Eventually I started taking placebos again, just for good measure. One a day, mechanically, without belief they could cure anything. My pills—our pills—were lovely but not powerful enough. I started Googling again, probing into the shadows of its search returns, into increasingly speculative advice from increasingly unofficial sources that would have sent me bumbling through endless, experimental gauntlets of anything from acupuncture to expensive vitamins to prayer. I didn’t especially want to try any of it. I also didn’t stop reading.
I comforted myself with a claim that came up again and again, an anecdotal one that was harder to ignore: A lot of people who go to doctors for hives don’t get cured. Their rashes remain angry, mysterious, and stubborn. If I’d had insurance, I might have visited a doctor only to be prescribed a maybe-effective steroid cream and told to do exactly what I was already doing. Making little adjustments, paying attention, hoping.
The skin’s a helplessly permeable organ. Weeks turned into months and the causes and effects of my hives kept echoing through it. Some people have hives for years. I figured I might have them forever and kept popping our pills.

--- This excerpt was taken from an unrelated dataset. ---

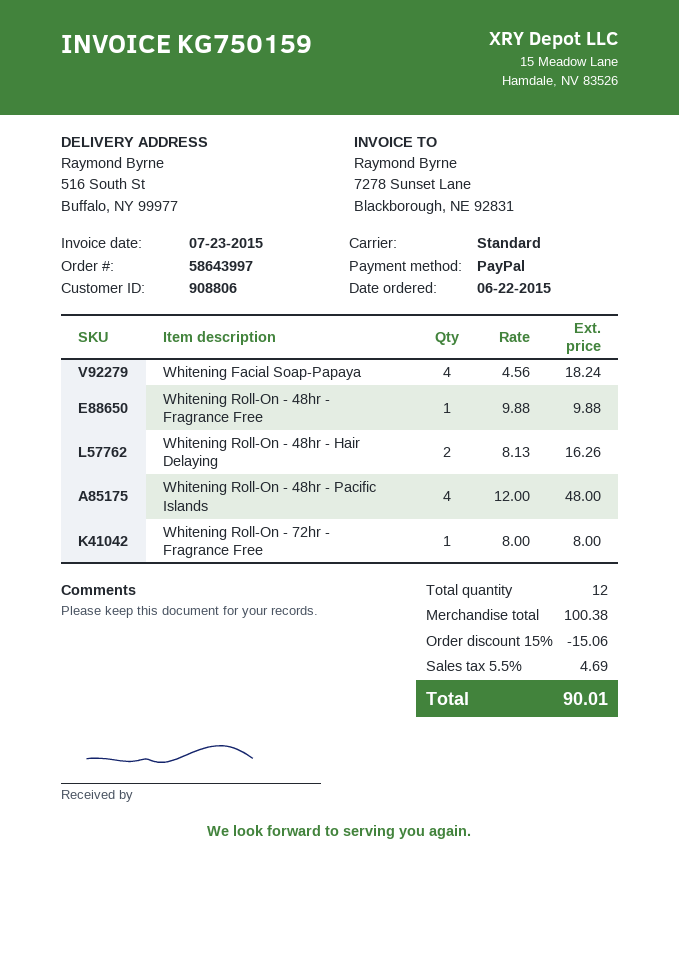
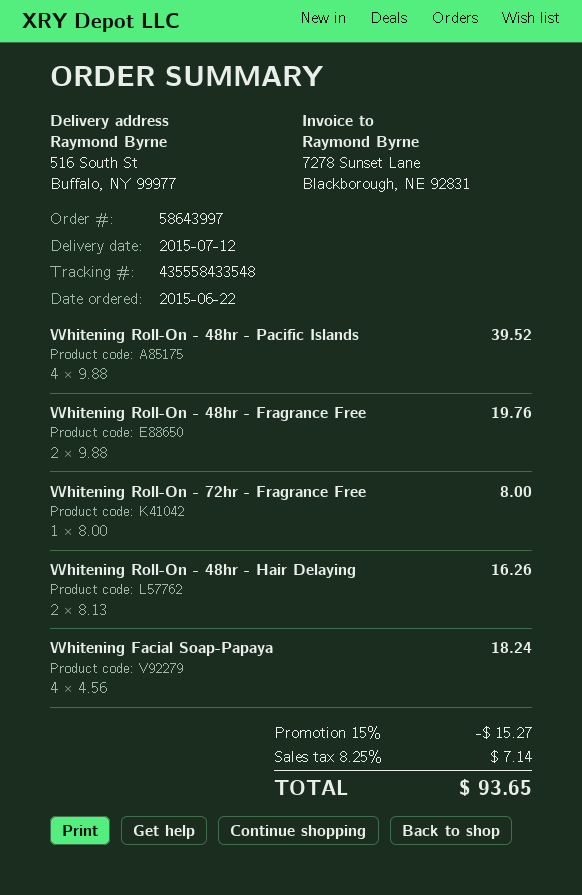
Whitening Roll-On - 48hr - Fragrance Free: 1 x 9.88 = 9.88 -> 2 x 9.88 = 19.76
Whitening Roll-On - 48hr - Pacific Islands: 4 x 12.00 = 48.00 -> 4 x 9.88 = 39.52
discount: 15% = 15.06 -> 15% = 15.27
tax: 5.5% = 4.69 -> 8.25% = 7.14
total: 90.01 -> 93.65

I’m wary of striking too cheap an anti-establishment tone here. It would be dishonest for several reasons, most immediately because I probably won’t be uninsured for much longer. The insurance available through my state’s health exchange is projected to be quite cheap, and if all goes well, I’ll buy into it, rejoin the ranks of the insured, and feel grateful for the safety net—for when a major illness or injury finally does hit, for when my blotchiness becomes more than cosmetic, for when my body needs a silver bullet and not just homemade buckshot.
Still, I wonder how best to think about that buckshot and about the informal conversations we piece together to accompany it. They might not fit exactly inside a model language of health, but they’re the chatter that surrounds it, seeping through and modifying bodily ideals that are more porous than we usually admit. What are they doing, if not quite curing us?
The hives began to fade a few weeks ago, as fall arrived. Could have been the placebos, though more likely it was simply cooler air. By then I’d almost forgotten they were a bother. The routine of dressing and washing and keeping them cool had become familiar. White noise. They fuzzed around my ribs like a box fan or a bank of fluorescent lights.
I kept moving. I filed the departed rash alongside the other bodily troubles I’d lived through uninsured. I considered and decided against contacting my ex, with whom the official conversation hovers comfortably at non-. Fall wind set everything flapping. I let it clean my ribs.